Ricordiamo che i terremoti sono delle manifestazioni di energia dovute al movimento di porzioni rocciose più o meno grandi. Questa forma di energia si presenta sotto forma di vibrazioni, che si espandono da un punto sotterraneo (Ipocentro) e in parte arrivano fino in superficie dove – in base al tipo di faglia – nasce la forma stessa della superficie.  La presenza o meno di acqua e manufatti e il tipo di roccia e/o terreni in superficie ha effetti diversi con annesse forme di propagazione e differenti quantità e qualità dei danni a tutto ciò che sta in superficie, che siano elementi naturali o artificiali.

Di fronte a così tante variabili e a così tante combinazioni, dunque, come si può far fronte?

Premesso che i terremoti sono dei fenomeni del tutto naturali e casuali, per cui non si possono prevedere, in un’area soggetta a sismicità (specialmente se ricorrente nella storia) si avranno sempre e sicuramente fenomeni di questo tipo.
È qui che si vede la non compartimentazione delle scienze e proprio in questo caso alla geologia, che prima si era affidata quasi unicamente alla statistica, viene in aiuto la fisica: i terremoti, infatti, sono dovuti al passaggio di energia che fa vibrare un terreno; ma i terreni come tutta la materia esistente vibra ad una sua precisa frequenza. Questa frequenza, quando viene eccitata, raggiunge uno stato critico in cui aumenta esponenzialmente la frequenza di risonanza, che è unica per ogni materiale e che, una volta raggiunta la vibrazione, questa viene letteralmente amplificata, con un aumento drastico di effetti e chiaramente di danni.

Un team di scienziati giapponesi ebbe un’intuizione: dato che ogni materiale vibra continuamente e che la sua frequenza di risonanza è sempre la stessa la si può calcolare anche prima di un terremoto, ovvero in condizioni indisturbate? La risposta è SI.
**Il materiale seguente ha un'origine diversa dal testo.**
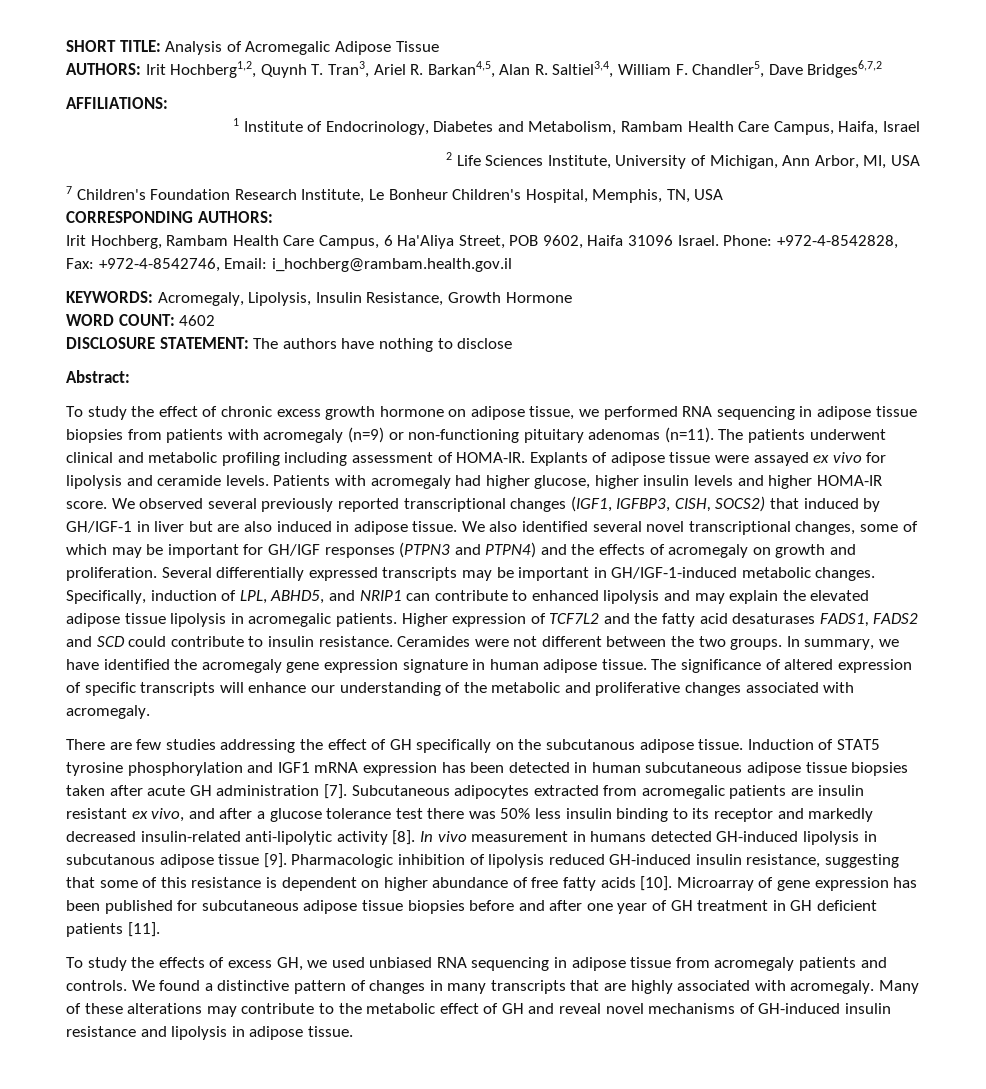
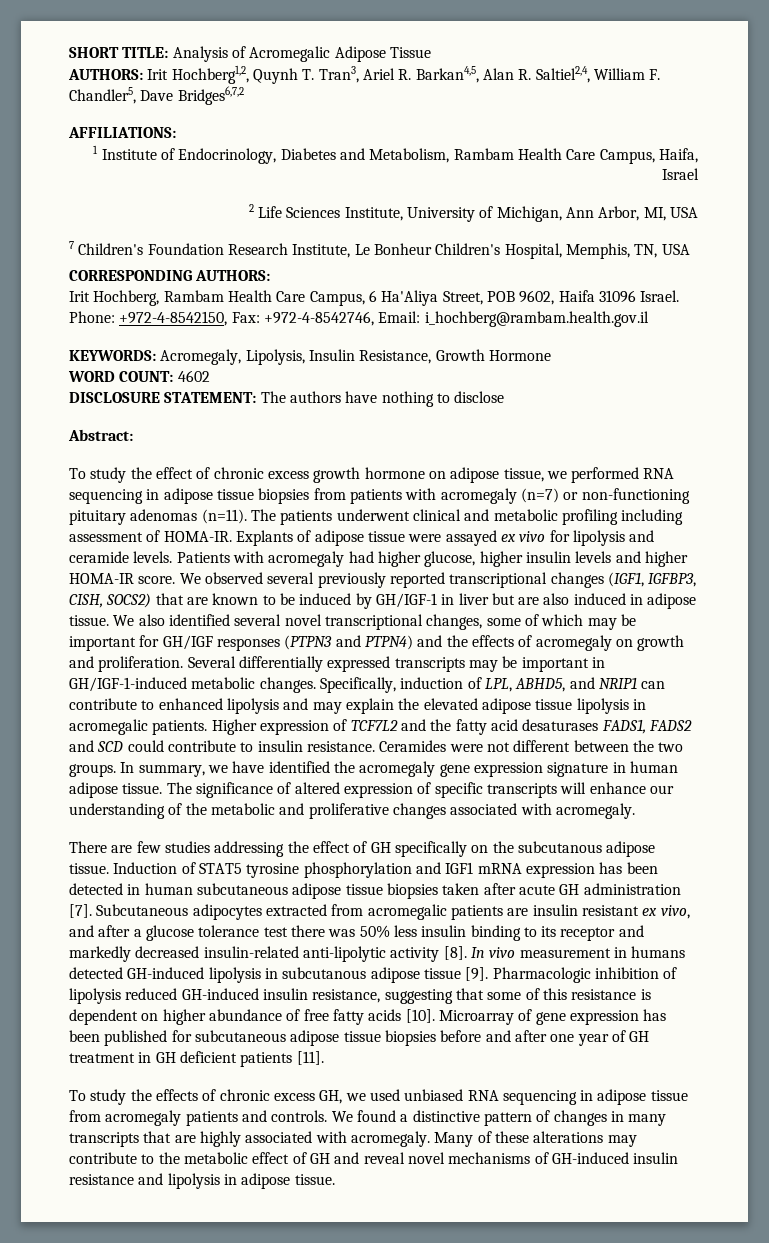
- AUTHORS: Irit Hochberg1,2, Quynh T. Tran3, Ariel R. Barkan4,5, Alan R. Saltiel3,4, William F. Chandler5, Dave Bridges6,7,2
+ AUTHORS: Irit Hochberg1,2, Quynh T. Tran3, Ariel R. Barkan4,5, Alan R. Saltiel2,4, William F. Chandler5, Dave Bridges6,7,2
- Phone: +972-4-8542828, Fax: +972-4-8542746, Email: i_hochberg@rambam.health.gov.il
+ Phone: +972-4-8542150, Fax: +972-4-8542746, Email: i_hochberg@rambam.health.gov.il
- To study the effect of chronic excess growth hormone on adipose tissue, we performed RNA sequencing in adipose tissue biopsies from patients with acromegaly (n=9) or non-functioning pituitary adenomas (n=11).
+ To study the effect of chronic excess growth hormone on adipose tissue, we performed RNA sequencing in adipose tissue biopsies from patients with acromegaly (n=7) or non-functioning pituitary adenomas (n=11).
- We observed several previously reported transcriptional changes (IGF1, IGFBP3, CISH, SOCS2) that induced by GH/IGF-1 in liver but are also induced in adipose tissue.
+ We observed several previously reported transcriptional changes (IGF1, IGFBP3, CISH, SOCS2) that are known to be induced by GH/IGF-1 in liver but are also induced in adipose tissue.
- To study the effects of excess GH, we used unbiased RNA sequencing in adipose tissue from acromegaly patients and controls.
+ To study the effects of chronic excess GH, we used unbiased RNA sequencing in adipose tissue from acromegaly patients and controls.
Infatti, con un particolare strumento, il tromografo, si possono acquisire le MICROvibrazioni (Microtremori) di un materiale a livello tanto lieve che l’uomo non potrebbe mai captarle.
Opportunamente elaborati, questi dati forniscono – infine – i valori della frequenza di risonanza del terreno o del materiale, dato che questo metodo è applicato anche agli edifici.
Ciò premesso, i Governi e i Dipartimenti di Protezione Civile hanno istituito quelli che sono i programmi di microzonazione sismica, ovvero come si distribuiscono le frequenze di risonanza in determinate aree a patto però che siano di media-piccola entità, come comuni, villaggi, quartieri.

In questo modo, si ottiene un alto grado di dettaglio e si possono pianificare interventi futuri non solo di prevenzione ma anche di costruzione o manutenzione di alcune strutture.
La differenza con la macrozonazione sismica risiede nel fatto che quest’ultima tende a prendere in considerazione aree molto vaste. Ciò comporta una perdita del dettaglio e della qualità del prodotto finale; questi elaborati valutano gli effetti storici del terremoto stesso, senza contare le variabili di cui si parla all’inizio dell’articolo.
Chiaramente la microzonazione sismica è estremamente più complessa di così, sia dal punto di vista logistico sia da quello matematico.

Ci toccherà aspettare un paio di anni, forse più, per ottenere un buon elaborato che sia esaustivo e affidabile.